- **Task details**: Go through the entries below and print, exactly, the lines starting at the one with "Osteria Dei Binari" and ending at the one with "total: 8029.56 -> 7744.97", keeping both ends and no others.

- **Records shown**:
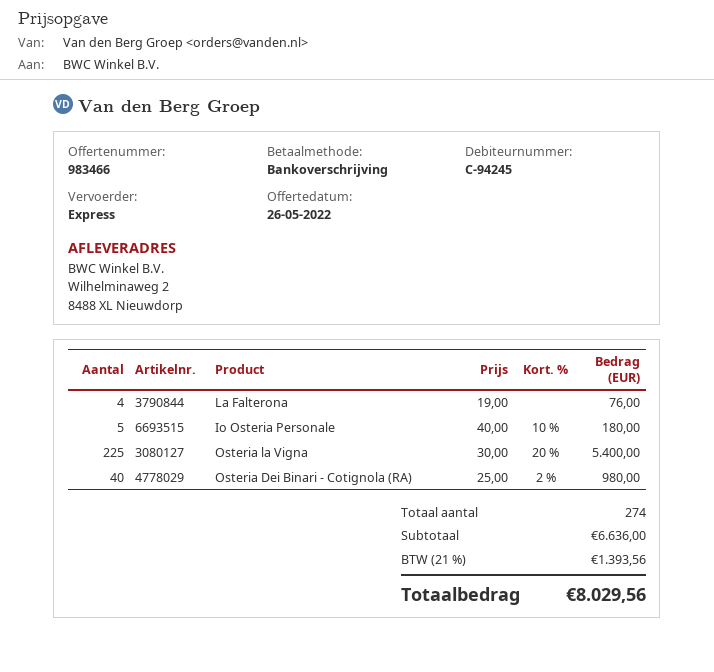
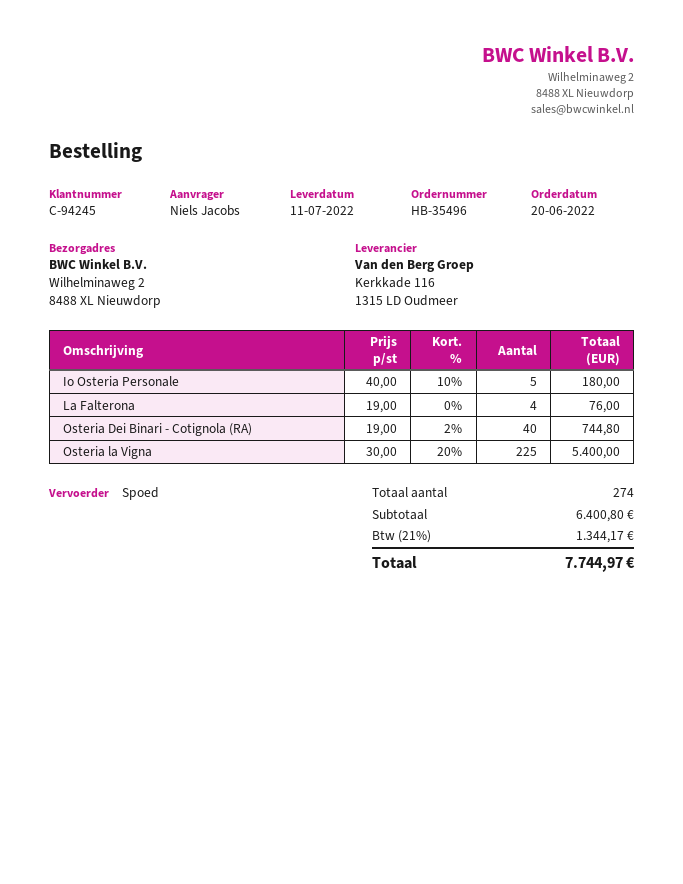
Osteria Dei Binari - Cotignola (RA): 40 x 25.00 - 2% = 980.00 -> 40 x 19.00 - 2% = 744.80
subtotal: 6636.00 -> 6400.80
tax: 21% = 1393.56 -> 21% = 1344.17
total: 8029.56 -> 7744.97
--
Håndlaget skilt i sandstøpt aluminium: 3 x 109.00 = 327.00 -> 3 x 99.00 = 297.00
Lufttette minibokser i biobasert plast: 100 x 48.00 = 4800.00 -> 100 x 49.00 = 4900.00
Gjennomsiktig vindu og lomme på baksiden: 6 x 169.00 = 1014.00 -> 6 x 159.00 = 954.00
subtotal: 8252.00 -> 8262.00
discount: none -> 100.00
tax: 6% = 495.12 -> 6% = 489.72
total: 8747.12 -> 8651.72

- **Output for this task**:
Osteria Dei Binari - Cotignola (RA): 40 x 25.00 - 2% = 980.00 -> 40 x 19.00 - 2% = 744.80
subtotal: 6636.00 -> 6400.80
tax: 21% = 1393.56 -> 21% = 1344.17
total: 8029.56 -> 7744.97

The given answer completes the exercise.